Each line below from the one containing "- Between the" through the one containing "at the weekend;" should be output exactly as it stands, and no other line should appear.
○ ○ ○ ○
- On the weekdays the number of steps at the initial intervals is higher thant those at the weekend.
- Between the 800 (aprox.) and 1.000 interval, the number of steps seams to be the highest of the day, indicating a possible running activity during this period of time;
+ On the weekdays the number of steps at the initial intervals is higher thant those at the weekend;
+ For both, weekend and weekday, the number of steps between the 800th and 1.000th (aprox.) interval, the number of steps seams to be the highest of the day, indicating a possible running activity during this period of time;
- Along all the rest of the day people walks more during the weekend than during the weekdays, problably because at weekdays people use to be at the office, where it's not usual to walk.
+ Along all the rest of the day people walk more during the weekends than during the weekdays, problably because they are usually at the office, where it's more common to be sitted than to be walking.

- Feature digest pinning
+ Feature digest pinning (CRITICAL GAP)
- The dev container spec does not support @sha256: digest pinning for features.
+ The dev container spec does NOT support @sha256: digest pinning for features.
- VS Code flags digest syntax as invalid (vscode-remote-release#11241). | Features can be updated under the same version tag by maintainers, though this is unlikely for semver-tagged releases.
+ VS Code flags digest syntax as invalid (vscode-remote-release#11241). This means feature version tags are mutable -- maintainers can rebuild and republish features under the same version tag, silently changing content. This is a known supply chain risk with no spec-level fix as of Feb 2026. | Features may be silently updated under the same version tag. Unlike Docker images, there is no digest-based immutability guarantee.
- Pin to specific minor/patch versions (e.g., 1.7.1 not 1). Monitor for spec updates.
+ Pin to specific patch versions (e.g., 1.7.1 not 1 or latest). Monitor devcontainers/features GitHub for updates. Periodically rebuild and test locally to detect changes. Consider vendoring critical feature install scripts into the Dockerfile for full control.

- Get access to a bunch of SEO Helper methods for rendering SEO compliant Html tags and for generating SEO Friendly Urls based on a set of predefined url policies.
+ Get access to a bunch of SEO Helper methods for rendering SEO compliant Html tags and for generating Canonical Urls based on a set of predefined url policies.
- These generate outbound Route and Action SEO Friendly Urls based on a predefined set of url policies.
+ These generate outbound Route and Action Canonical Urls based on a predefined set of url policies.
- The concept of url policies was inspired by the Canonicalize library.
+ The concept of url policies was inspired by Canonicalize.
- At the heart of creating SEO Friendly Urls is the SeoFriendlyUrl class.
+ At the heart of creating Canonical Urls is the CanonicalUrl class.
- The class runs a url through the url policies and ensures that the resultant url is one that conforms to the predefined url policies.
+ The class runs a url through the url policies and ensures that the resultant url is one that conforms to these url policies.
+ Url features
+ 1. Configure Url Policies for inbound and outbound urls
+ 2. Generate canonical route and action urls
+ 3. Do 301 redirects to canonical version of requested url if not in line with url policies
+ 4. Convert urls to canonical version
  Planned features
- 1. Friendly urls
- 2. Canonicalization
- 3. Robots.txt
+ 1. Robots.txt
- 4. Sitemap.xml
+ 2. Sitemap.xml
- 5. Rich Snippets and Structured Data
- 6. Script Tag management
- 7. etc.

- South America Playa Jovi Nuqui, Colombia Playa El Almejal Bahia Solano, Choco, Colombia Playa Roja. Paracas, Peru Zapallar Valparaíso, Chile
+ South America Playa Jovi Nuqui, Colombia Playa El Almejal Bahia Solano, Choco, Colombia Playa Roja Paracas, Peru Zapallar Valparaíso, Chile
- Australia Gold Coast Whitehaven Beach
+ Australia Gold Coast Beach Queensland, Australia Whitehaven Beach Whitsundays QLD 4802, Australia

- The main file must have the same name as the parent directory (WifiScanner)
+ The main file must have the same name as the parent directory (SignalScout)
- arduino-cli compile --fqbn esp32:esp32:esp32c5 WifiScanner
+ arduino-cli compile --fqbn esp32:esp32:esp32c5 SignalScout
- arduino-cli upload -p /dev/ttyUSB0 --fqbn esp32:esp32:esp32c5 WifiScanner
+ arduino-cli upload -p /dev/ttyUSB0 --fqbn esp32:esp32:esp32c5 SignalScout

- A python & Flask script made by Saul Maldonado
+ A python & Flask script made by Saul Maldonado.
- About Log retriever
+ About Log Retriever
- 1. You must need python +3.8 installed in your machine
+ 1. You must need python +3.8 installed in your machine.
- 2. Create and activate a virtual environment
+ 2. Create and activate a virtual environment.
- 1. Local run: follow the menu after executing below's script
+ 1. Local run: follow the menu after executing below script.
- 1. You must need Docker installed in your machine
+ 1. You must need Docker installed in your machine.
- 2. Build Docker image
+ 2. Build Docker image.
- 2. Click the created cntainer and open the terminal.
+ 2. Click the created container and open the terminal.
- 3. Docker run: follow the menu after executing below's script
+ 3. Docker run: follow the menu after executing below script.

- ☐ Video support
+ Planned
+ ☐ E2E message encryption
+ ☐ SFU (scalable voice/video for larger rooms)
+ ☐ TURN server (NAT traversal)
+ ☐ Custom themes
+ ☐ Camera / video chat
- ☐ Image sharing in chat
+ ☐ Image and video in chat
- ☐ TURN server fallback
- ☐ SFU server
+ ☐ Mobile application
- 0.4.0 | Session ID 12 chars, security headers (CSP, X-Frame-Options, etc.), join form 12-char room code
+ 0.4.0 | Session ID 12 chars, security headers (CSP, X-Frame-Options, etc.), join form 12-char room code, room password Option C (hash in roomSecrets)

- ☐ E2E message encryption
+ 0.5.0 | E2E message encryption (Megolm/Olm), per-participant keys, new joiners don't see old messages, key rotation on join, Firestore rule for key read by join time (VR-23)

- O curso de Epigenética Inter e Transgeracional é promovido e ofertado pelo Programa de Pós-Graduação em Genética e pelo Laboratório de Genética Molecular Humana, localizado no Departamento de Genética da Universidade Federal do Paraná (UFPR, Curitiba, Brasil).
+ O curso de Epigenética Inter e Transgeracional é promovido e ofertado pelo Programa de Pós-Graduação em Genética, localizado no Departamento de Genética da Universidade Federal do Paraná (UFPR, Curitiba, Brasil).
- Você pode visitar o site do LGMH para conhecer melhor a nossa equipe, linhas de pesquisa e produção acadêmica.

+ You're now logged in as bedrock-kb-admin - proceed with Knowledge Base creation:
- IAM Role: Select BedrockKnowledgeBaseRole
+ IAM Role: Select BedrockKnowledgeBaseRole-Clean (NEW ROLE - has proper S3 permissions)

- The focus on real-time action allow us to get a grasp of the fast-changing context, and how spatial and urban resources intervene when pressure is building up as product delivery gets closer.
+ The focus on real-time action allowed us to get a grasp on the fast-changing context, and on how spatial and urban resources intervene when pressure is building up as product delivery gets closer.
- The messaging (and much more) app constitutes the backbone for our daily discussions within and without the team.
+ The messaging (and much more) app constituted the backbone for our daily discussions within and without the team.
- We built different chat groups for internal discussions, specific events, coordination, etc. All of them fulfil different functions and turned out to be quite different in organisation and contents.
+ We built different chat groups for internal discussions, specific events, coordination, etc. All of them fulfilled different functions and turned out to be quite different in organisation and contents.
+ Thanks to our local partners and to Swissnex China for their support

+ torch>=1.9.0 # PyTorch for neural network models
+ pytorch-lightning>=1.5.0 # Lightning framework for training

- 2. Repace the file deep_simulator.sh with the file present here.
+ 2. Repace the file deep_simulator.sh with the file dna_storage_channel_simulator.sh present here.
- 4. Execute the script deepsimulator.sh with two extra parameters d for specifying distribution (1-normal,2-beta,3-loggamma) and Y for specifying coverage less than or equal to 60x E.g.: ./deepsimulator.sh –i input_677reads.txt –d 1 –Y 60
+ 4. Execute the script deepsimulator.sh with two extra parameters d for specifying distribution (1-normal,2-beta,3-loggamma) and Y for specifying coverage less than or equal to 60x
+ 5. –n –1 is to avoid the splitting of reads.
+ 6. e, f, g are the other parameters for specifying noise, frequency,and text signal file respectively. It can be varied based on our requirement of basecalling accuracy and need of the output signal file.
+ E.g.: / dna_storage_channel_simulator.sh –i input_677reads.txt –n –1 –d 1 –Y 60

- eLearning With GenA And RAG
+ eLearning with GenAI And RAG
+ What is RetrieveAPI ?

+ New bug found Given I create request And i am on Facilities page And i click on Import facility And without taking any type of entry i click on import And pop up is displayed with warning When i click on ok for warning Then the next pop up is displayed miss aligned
○ ○ ○ ○
# [Expected answer]
- Between the 800 (aprox.) and 1.000 interval, the number of steps seams to be the highest of the day, indicating a possible running activity during this period of time;
+ On the weekdays the number of steps at the initial intervals is higher thant those at the weekend;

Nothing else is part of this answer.